Il faut enfin annoncer six actes forts :

- L'arrestation des malandrins et prédateurs encore présents sur le sol tunisien, notamment Imed et Belhassen Trabelsi.

- La déclaration d'une amnistie générale et du retour des exilés politiques.

- L'allègement des souffrances des pauvres et des victimes de la paupérisation par des mesures concrètes.

- L'autorisation d'entrée en Tunisie à tous les correspondants de la presse étrangère.

- La mise en place d'une caisse d'allocation chômage dont le financement pourrait se faire par la contribution de ceux qui se sont suffisamment enrichi pour donner maintenant aux pauvres et aux chômeurs.

- L'abolition de la peine de mort en Tunisie, que je n'ai pas cessé de vous demander depuis 2000, que vous étiez sur le point de réaliser en 2001 après l'étude que je vous ai remise.

J'ai écouté votre discours émouvant d'hier. Notre bon peuple, qui est suffisamment sage et suffisamment mur pour la démocratie, saura raison garder et l'élite politique tunisienne toutes tendances confondues à l'exception des extrémistes de tout bords, saura saisir cette occasion pour construire, tous ensembles, un avenir à la mesure des aspirations légitimes de notre peuple.

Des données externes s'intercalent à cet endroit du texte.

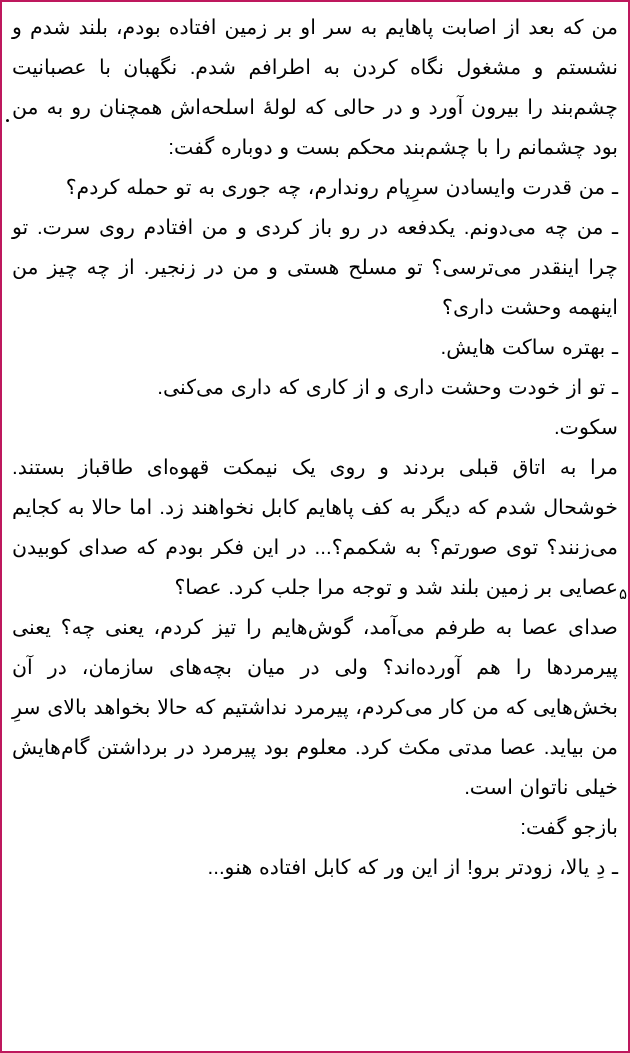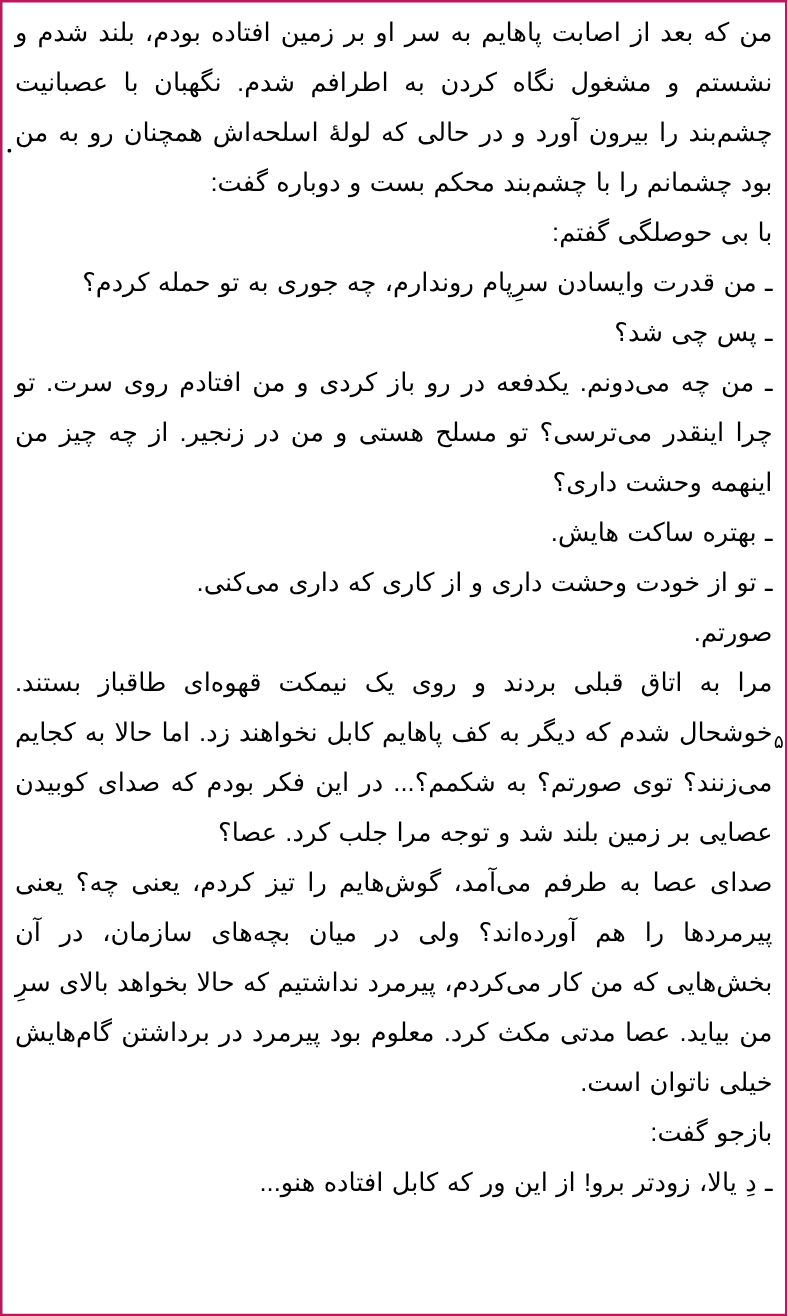--- a/index.html
+++ b/index.html
@@ -45,27 +45,25 @@
     background: #000000;
     border-radius: 50%;
   }
 </style>
 </head>
 <body>
 
 <div class="page">
   <div class="text-block">
     <p>من که بعد از اصابت پاهایم به سر او بر زمین افتاده بودم، بلند شدم و نشستم و مشغول نگاه کردن به اطرافم شدم. نگهبان با عصبانیت چشم‌بند را بیرون آورد و در حالی که لولهٔ اسلحه‌اش همچنان رو به من بود چشمانم را با چشم‌بند محکم بست و دوباره گفت:</p>
-    <p>با بی حوصلگی گفتم:</p>
     <p>ـ من قدرت وایسادن سرِپام روندارم، چه جوری به تو حمله کردم؟</p>
-    <p>ـ پس چی شد؟</p>
     <p>ـ من چه می‌دونم. یکدفعه در رو باز کردی و من افتادم روی سرت. تو چرا اینقدر می‌ترسی؟ تو مسلح هستی و من در زنجیر. از چه چیز من اینهمه وحشت داری؟</p>
     <p>ـ بهتره ساکت هایش.</p>
     <p>ـ تو از خودت وحشت داری و از کاری که داری می‌کنی.</p>
-    <p>صورتم.</p>
+    <p>سکوت.</p>
     <p>مرا به اتاق قبلی بردند و روی یک نیمکت قهوه‌ای طاقباز بستند. خوشحال شدم که دیگر به کف پاهایم کابل نخواهند زد. اما حالا به کجایم می‌زنند؟ توی صورتم؟ به شکمم؟... در این فکر بودم که صدای کوبیدن عصایی بر زمین بلند شد و توجه مرا جلب کرد. عصا؟</p>
     <p>صدای عصا به طرفم می‌آمد، گوش‌هایم را تیز کردم، یعنی چه؟ یعنی پیرمردها را هم آورده‌اند؟ ولی در میان بچه‌های سازمان، در آن بخش‌هایی که من کار می‌کردم، پیرمرد نداشتیم که حالا بخواهد بالای سرِ من بیاید. عصا مدتی مکث کرد. معلوم بود پیرمرد در برداشتن گام‌هایش خیلی ناتوان است.</p>
     <p>بازجو گفت:</p>
     <p>ـ دِ یالا، زودتر برو! از این ور که کابل افتاده هنو...</p>
   </div>
   <span class="margin-mark">۵</span>
   <span class="scan-speck"></span>
 </div>
 
 </body></html>

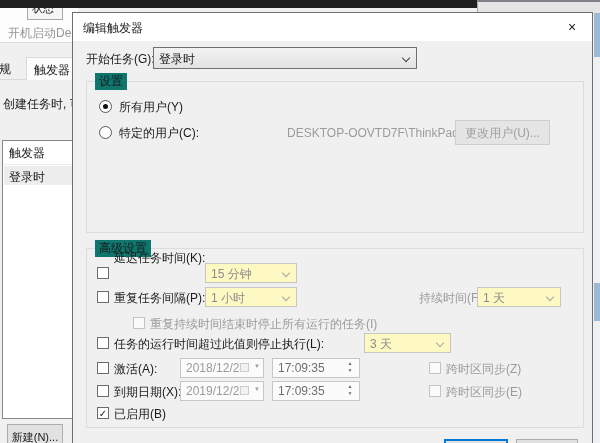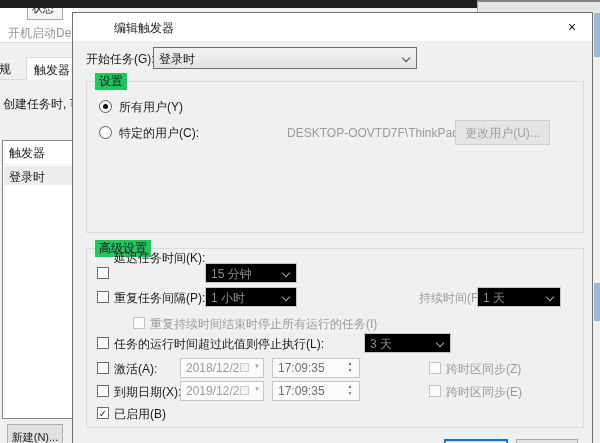--- a/index.html
+++ b/index.html
@@ -37,35 +37,35 @@
   .bg-list-sep{ left:0; top:23px; width:76px; height:1px; background:#ededed; }
   .bg-list-row{ left:1px; top:25px; width:74px; height:19px; background:#ededed; }
   .bg-list-row span{ position:absolute; left:5px; top:3px; }
   .new-btn{ left:7px; top:416px; width:56px; height:26px; background:#e1e1e1;
     border:1px solid #adadad; font-size:11px; text-align:center; padding-top:5px; }
 
   
   .dialog{ left:72px; top:12px; width:521px; height:440px; background:#f0f0f0;
     border:1px solid #6e6e6e; }
   .titlebar{ left:0; top:0; width:519px; height:28px; background:#fff; }
-  .dlg-title{ left:10px; top:7px;margin-left:31px; }
+  .dlg-title{ left:10px; top:7px; }
   .close-btn{ right:5px; top:4px; width:30px; height:20px; text-align:center;
     font-size:14px; color:#1a1a1a; line-height:20px; }
 
   .lbl{ position:absolute; }
   .combo{ position:absolute; height:22px; background:linear-gradient(#f2f2f2,#e3e3e3);
     border:1px solid #6d7177; padding:3px 18px 0 5px; }
   .combo .chev{ position:absolute; right:7px; top:7px; width:6px; height:6px;
     border-right:1px solid #444; border-bottom:1px solid #444; transform:rotate(45deg); }
-  .combo.dis{ height:20px; background:#000000; border:1px solid #c6c6c6;
+  .combo.dis{ height:20px; background:#fef9c3; border:1px solid #c6c6c6;
     color:#8c8c8c; padding-top:2px; }
   .combo.dis .chev{ top:6px; border-color:#a6a6a6; }
 
   .group{ position:absolute; border:1px solid #dcdcdc; }
-  .legend{ position:absolute; top:-9px; left:8px; background:#22c55e; padding:0 4px; }
+  .legend{ position:absolute; top:-9px; left:8px; background:#0f766e; padding:0 4px; }
 
   .radio{ position:absolute; width:13px; height:13px; border:1px solid #595959;
     border-radius:50%; background:#fff; }
   .radio .dot{ position:absolute; left:3px; top:3px; width:5px; height:5px;
     border-radius:50%; background:#111; }
   .cb{ position:absolute; width:12px; height:12px; border:1px solid #6b6b6b;
     background:#fff; font-size:10px; line-height:11px; text-align:center; }
   .cb.dis{ border-color:#c3c3c3; background:#fbfbfb; }
 
   .field{ position:absolute; height:20px; background:#fbfbfb; border:1px solid #c6c6c6;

C'est d'ici, de l'Unesco, le temple de l'éducation, de la culture, de la tolérance, de la liberté de pensée et de l'humanisme – toutes ces valeurs pour lesquelles je me suis toute ma vie battu –, que je vous adresse solennellement cette lettre et que je dépose entre vos mains ma démission.

Si vous la refusez, cela signifierai pour moi que, désormais, je servirai un Etat démocratique. Si vous l'acceptez, ce serait pour moi une délivrance et pour vous une déchéance. J'affronte ainsi mon destin, comme vous affrontez le votre et comme notre chère Patrie affronte le sien.

Que la Providence préserve la Tunisie de l'affliction anarchiste et de l'abjection intégriste. Vive le peuple tunisien, Vive la Jeunesse tunisienne, Vive la République laïque.